Jumping back to the infertility part of our history, I am a literal thinker. That includes Biblical interpretation. I also believe you the first time you say something and that includes God. Pile on top of that and during these years I had a fatalistic streak in me. Mix all that up and God said that he would bless us with children and if he didn’t there wasn’t anything I could do. I could accept that lot and move on.
And moving on, was something I was good at. Remember when David’s baby with Bathsheba died? He wept and prayed until that moment and when that moment came it was like a switch turned off. He stopped that and declared it done and moved on. At least that is all that is recorded. And what I did (do). I very much wanted a boy. I wanted baseball and soccer and playing catch and … the stuff I did as a child. When it became clear we would have a girl, those dreams died quickly, and I moved on to new dreams of what having a girl would be like. Playing dress-up didn’t sound like as much fun as ball but that is what there would be so that is what I would do. I didn’t process any emotions mostly because I didn’t feel anything strong to process. The whole process was over and done in a day at most. I didn’t understand how Stephanie held on to those types of things for so long. It didn’t make any sense and it seemed to make her unhappy.

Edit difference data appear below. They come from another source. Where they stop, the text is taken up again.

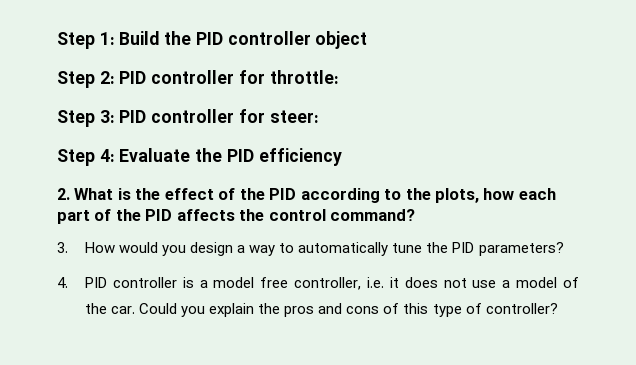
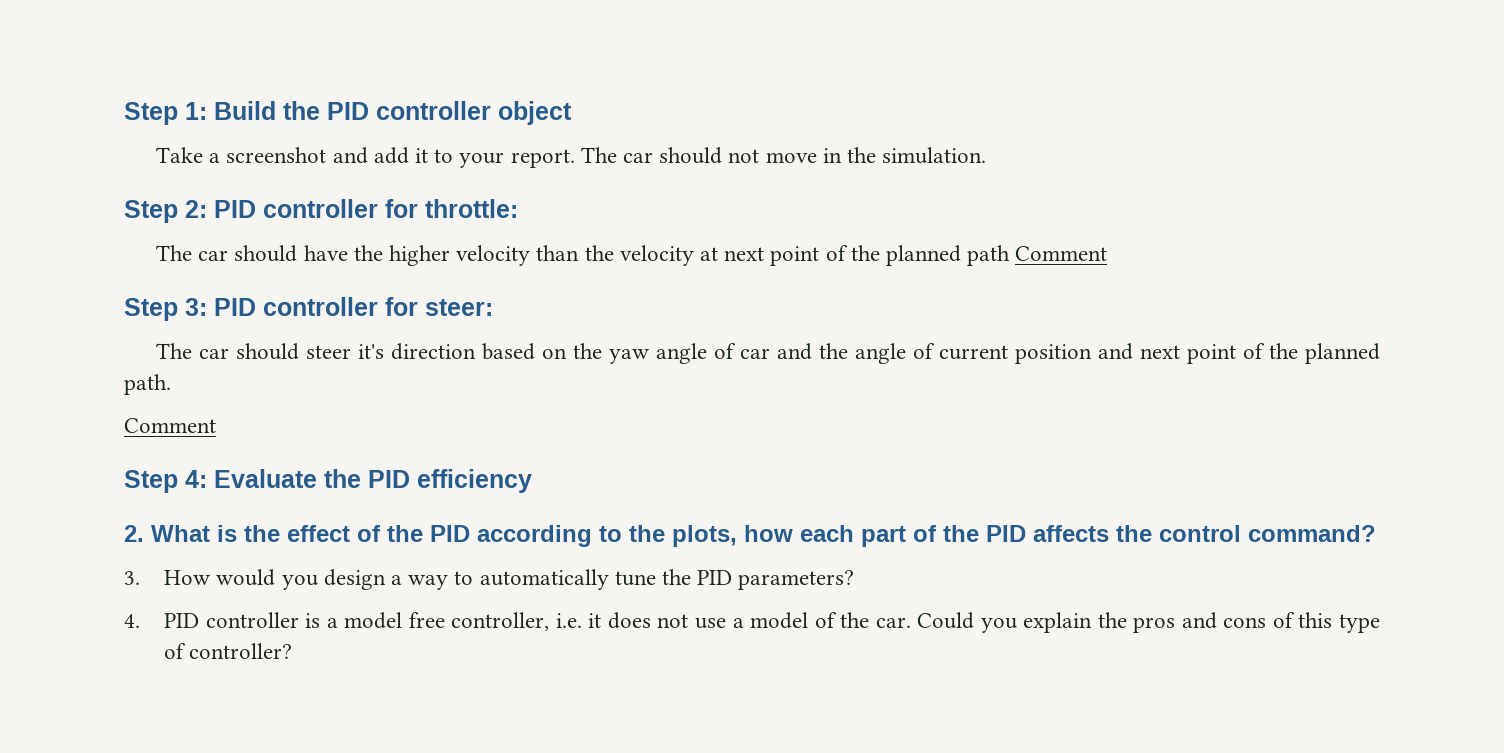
+ Take a screenshot and add it to your report. The car should not move in the simulation.
+ The car should have the higher velocity than the velocity at next point of the planned path Comment
+ The car should steer it's direction based on the yaw angle of car and the angle of current position and next point of the planned path.
+ Comment

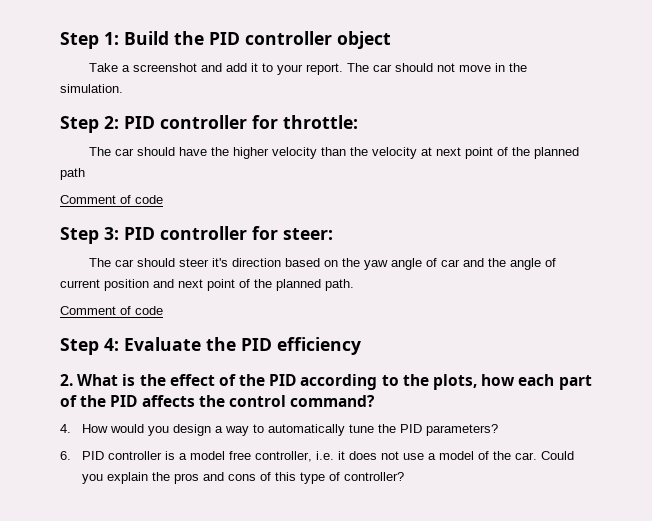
- The car should have the higher velocity than the velocity at next point of the planned path Comment
+ The car should have the higher velocity than the velocity at next point of the planned path
+ Comment of code
  The car should steer it's direction based on the yaw angle of car and the angle of current position and next point of the planned path.
- Comment
+ Comment of code
- 3. How would you design a way to automatically tune the PID parameters?
+ 4. How would you design a way to automatically tune the PID parameters?
- 4. PID controller is a model free controller, i.e. it does not use a model of the car.
+ 6. PID controller is a model free controller, i.e. it does not use a model of the car.

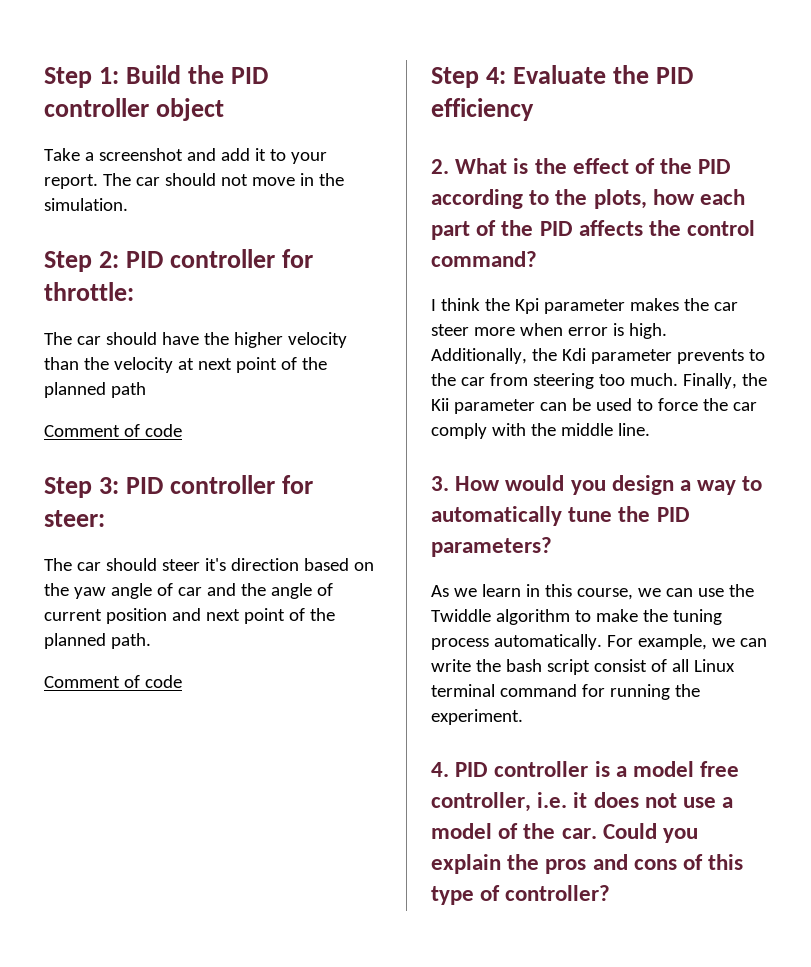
- 4. How would you design a way to automatically tune the PID parameters?
+ I think the Kpi parameter makes the car steer more when error is high. Additionally, the Kdi parameter prevents to the car from steering too much. Finally, the Kii parameter can be used to force the car comply with the middle line.
+ 3. How would you design a way to automatically tune the PID parameters?
- 6. PID controller is a model free controller, i.e. it does not use a model of the car.
+ As we learn in this course, we can use the Twiddle algorithm to make the tuning process automatically. For example, we can write the bash script consist of all Linux terminal command for running the experiment.
+ 4. PID controller is a model free controller, i.e. it does not use a model of the car.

There’s a writing I made for Sydney before she was born. That was one of the hardest things I’ve ever written. I didn’t know how to write to someone I didn’t know. There was too much unknown involved. What I hoped would happen seemed irrelevant because I had no power to cause that to be. I was willing to experience that joy as it happened (unless it interrupted me). I did write something, but it was flat and wholly uninspiring.
Many of the themes in this chapter will surface again and again. Many of the seeds were sown early in our marriage and with children grew strong roots and fruit. Some of those seeds I very much regret. Leaving at the hospital is certainly in that camp. I fight shame about that memory every time. I can forgive easily unless it is myself. I am getting better at it but in reading this story again shame raises its ire and I have to work through that again.
This was written with the benefit of maturity and hindsight. Much of what I learned from these days happened only recently. What a difference it might have been had we known someone that could have shown us what 20+ years did the hard way. I would also have my own identification journey along the way.
In the Holmes’ book, a four person perspective is provided on marriage and family on the autism spectrum. This blog represents a chapter hindsight of the book. Each chapter has hindsight learning from Dan now knowing of his later in life spectrum diagnosis, what he missed and the impact made on marriage and family. Our hope , for you the reader, it know there is hope for this journey and next steps if you want to learn and grow and make different choice in your neurodiverse marriage and family journey!